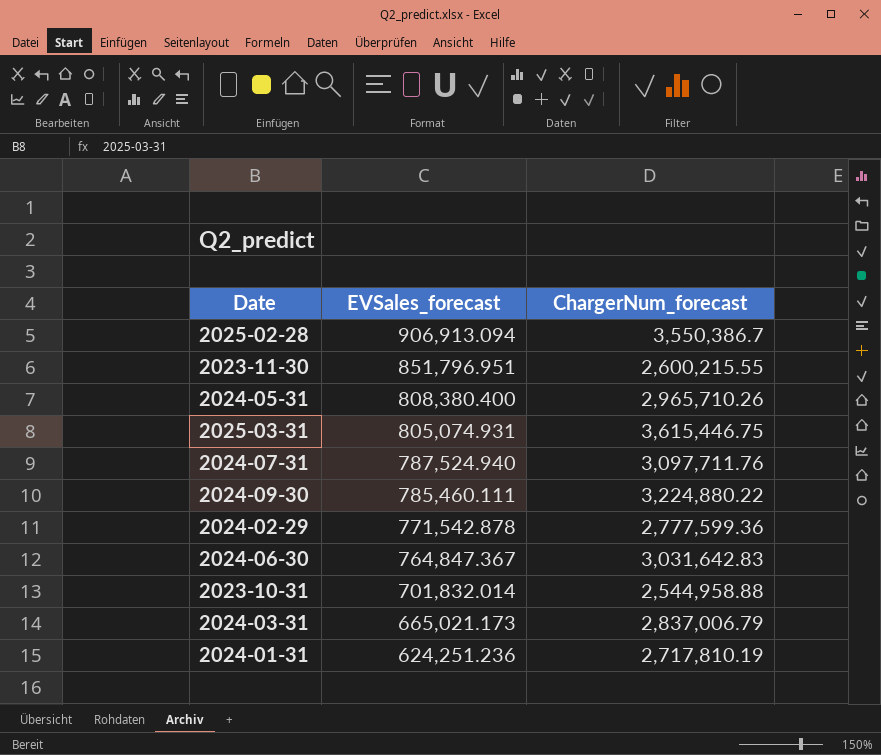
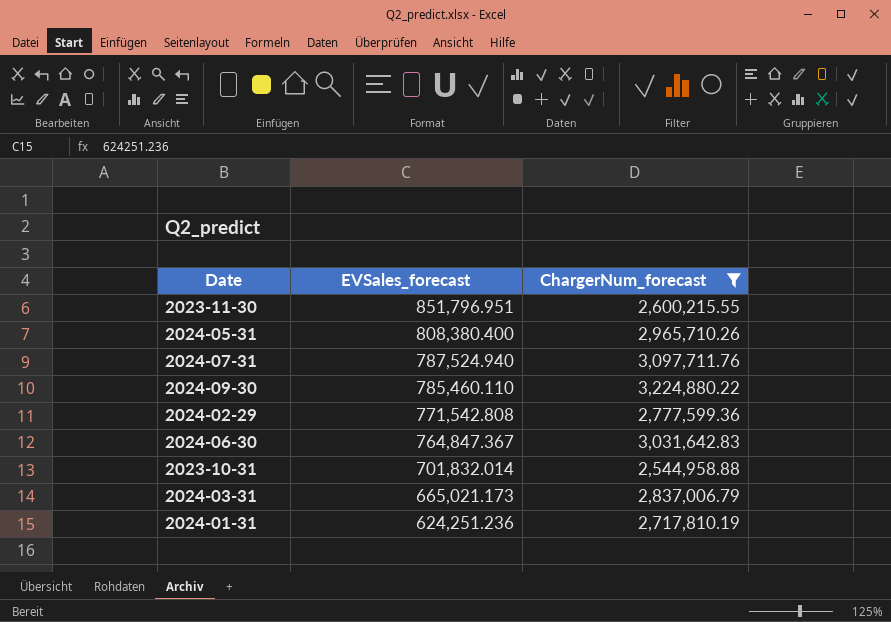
filter: none -> ChargerNum_forecast <= 3,224,880.22
2024-09-30 | EVSales_forecast: 785,460.111 -> 785,460.110
2024-02-29 | EVSales_forecast: 771,542.878 -> 771,542.808

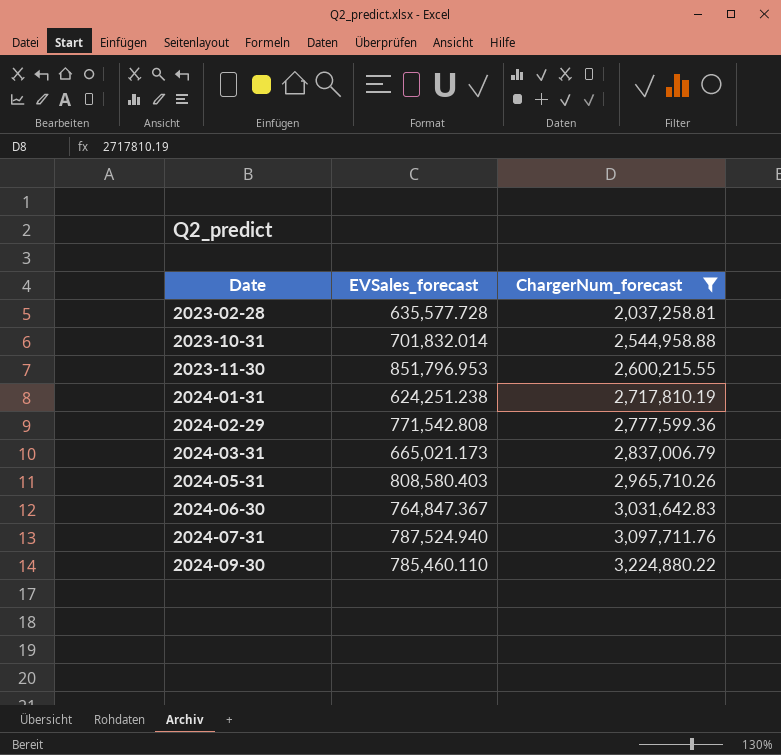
row order: EVSales_forecast descending -> Date ascending
row 2023-02-28: none -> 635,577.728 | 2,037,258.81
2023-11-30 | EVSales_forecast: 851,796.951 -> 851,796.953
2024-01-31 | EVSales_forecast: 624,251.236 -> 624,251.238
2024-05-31 | EVSales_forecast: 808,380.400 -> 808,580.403

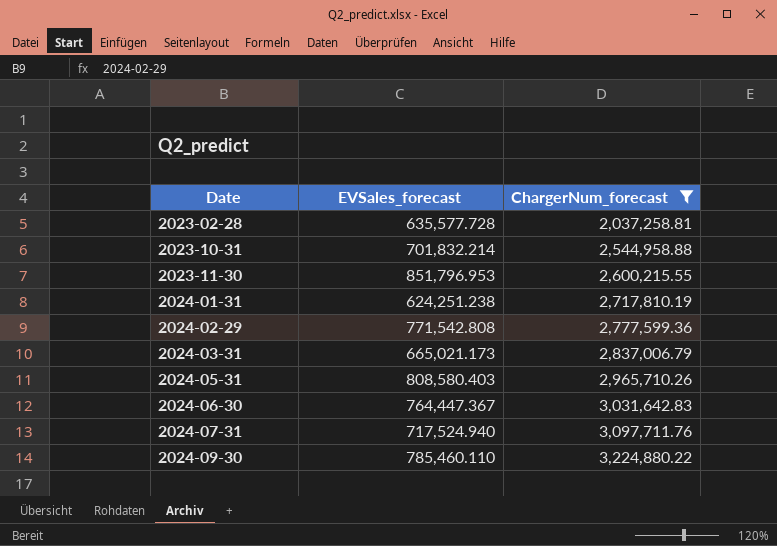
2023-10-31 | EVSales_forecast: 701,832.014 -> 701,832.214
2024-06-30 | EVSales_forecast: 764,847.367 -> 764,447.367
2024-07-31 | EVSales_forecast: 787,524.940 -> 717,524.940

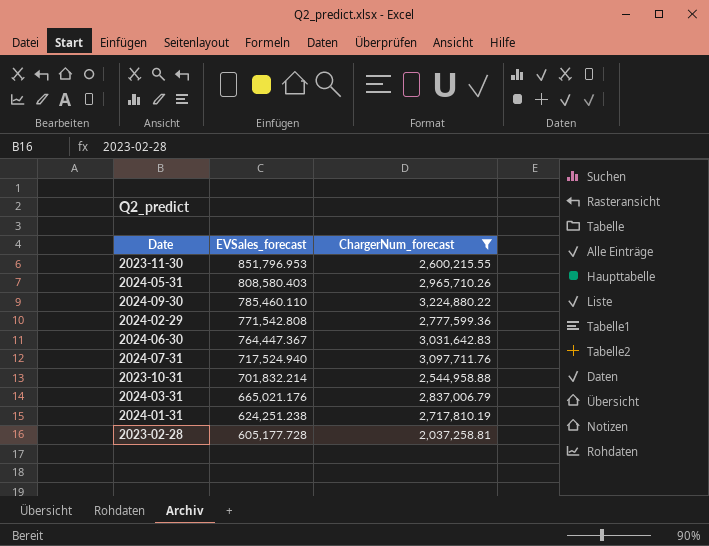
row order: Date ascending -> EVSales_forecast descending
2024-03-31 | EVSales_forecast: 665,021.173 -> 665,021.176
2023-02-28 | EVSales_forecast: 635,577.728 -> 605,177.728

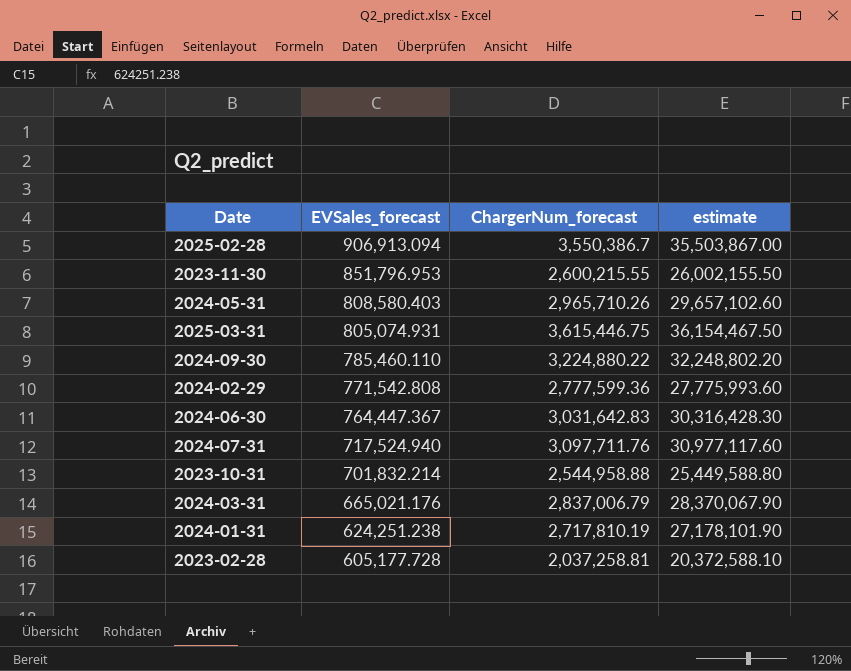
filter: ChargerNum_forecast <= 3,224,880.22 -> none
column estimate | formula: none -> [ChargerNum_forecast] * 10

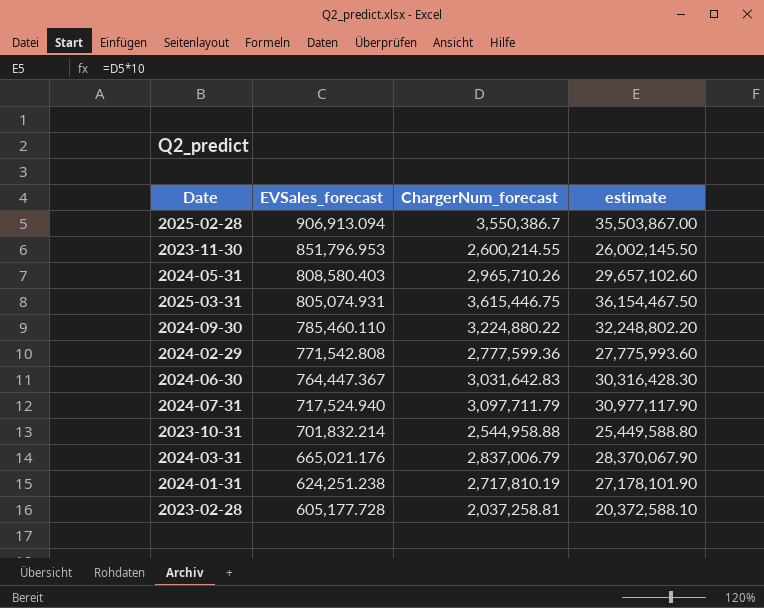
2023-11-30 | ChargerNum_forecast: 2,600,215.55 -> 2,600,214.55
2023-11-30 | estimate: 26,002,155.50 -> 26,002,145.50
2024-07-31 | ChargerNum_forecast: 3,097,711.76 -> 3,097,711.79
2024-07-31 | estimate: 30,977,117.60 -> 30,977,117.90

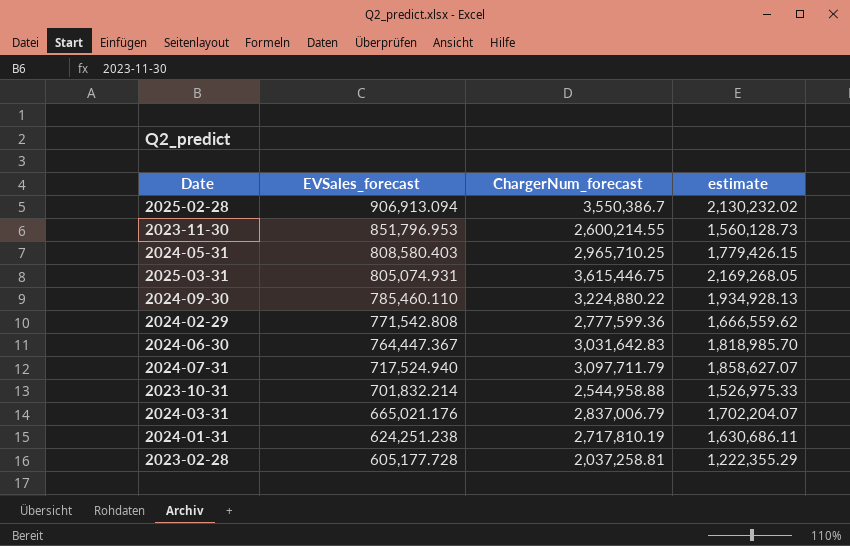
column estimate | formula: [ChargerNum_forecast] * 10 -> [ChargerNum_forecast] * 0.6
2024-05-31 | ChargerNum_forecast: 2,965,710.26 -> 2,965,710.25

How to complete this task
Word for word, restate each line above, minus its pictures.

Solved problem
filter: none -> ChargerNum_forecast <= 3,224,880.22
2024-09-30 | EVSales_forecast: 785,460.111 -> 785,460.110
2024-02-29 | EVSales_forecast: 771,542.878 -> 771,542.808

row order: EVSales_forecast descending -> Date ascending
row 2023-02-28: none -> 635,577.728 | 2,037,258.81
2023-11-30 | EVSales_forecast: 851,796.951 -> 851,796.953
2024-01-31 | EVSales_forecast: 624,251.236 -> 624,251.238
2024-05-31 | EVSales_forecast: 808,380.400 -> 808,580.403

2023-10-31 | EVSales_forecast: 701,832.014 -> 701,832.214
2024-06-30 | EVSales_forecast: 764,847.367 -> 764,447.367
2024-07-31 | EVSales_forecast: 787,524.940 -> 717,524.940

row order: Date ascending -> EVSales_forecast descending
2024-03-31 | EVSales_forecast: 665,021.173 -> 665,021.176
2023-02-28 | EVSales_forecast: 635,577.728 -> 605,177.728

filter: ChargerNum_forecast <= 3,224,880.22 -> none
column estimate | formula: none -> [ChargerNum_forecast] * 10

2023-11-30 | ChargerNum_forecast: 2,600,215.55 -> 2,600,214.55
2023-11-30 | estimate: 26,002,155.50 -> 26,002,145.50
2024-07-31 | ChargerNum_forecast: 3,097,711.76 -> 3,097,711.79
2024-07-31 | estimate: 30,977,117.60 -> 30,977,117.90

column estimate | formula: [ChargerNum_forecast] * 10 -> [ChargerNum_forecast] * 0.6
2024-05-31 | ChargerNum_forecast: 2,965,710.26 -> 2,965,710.25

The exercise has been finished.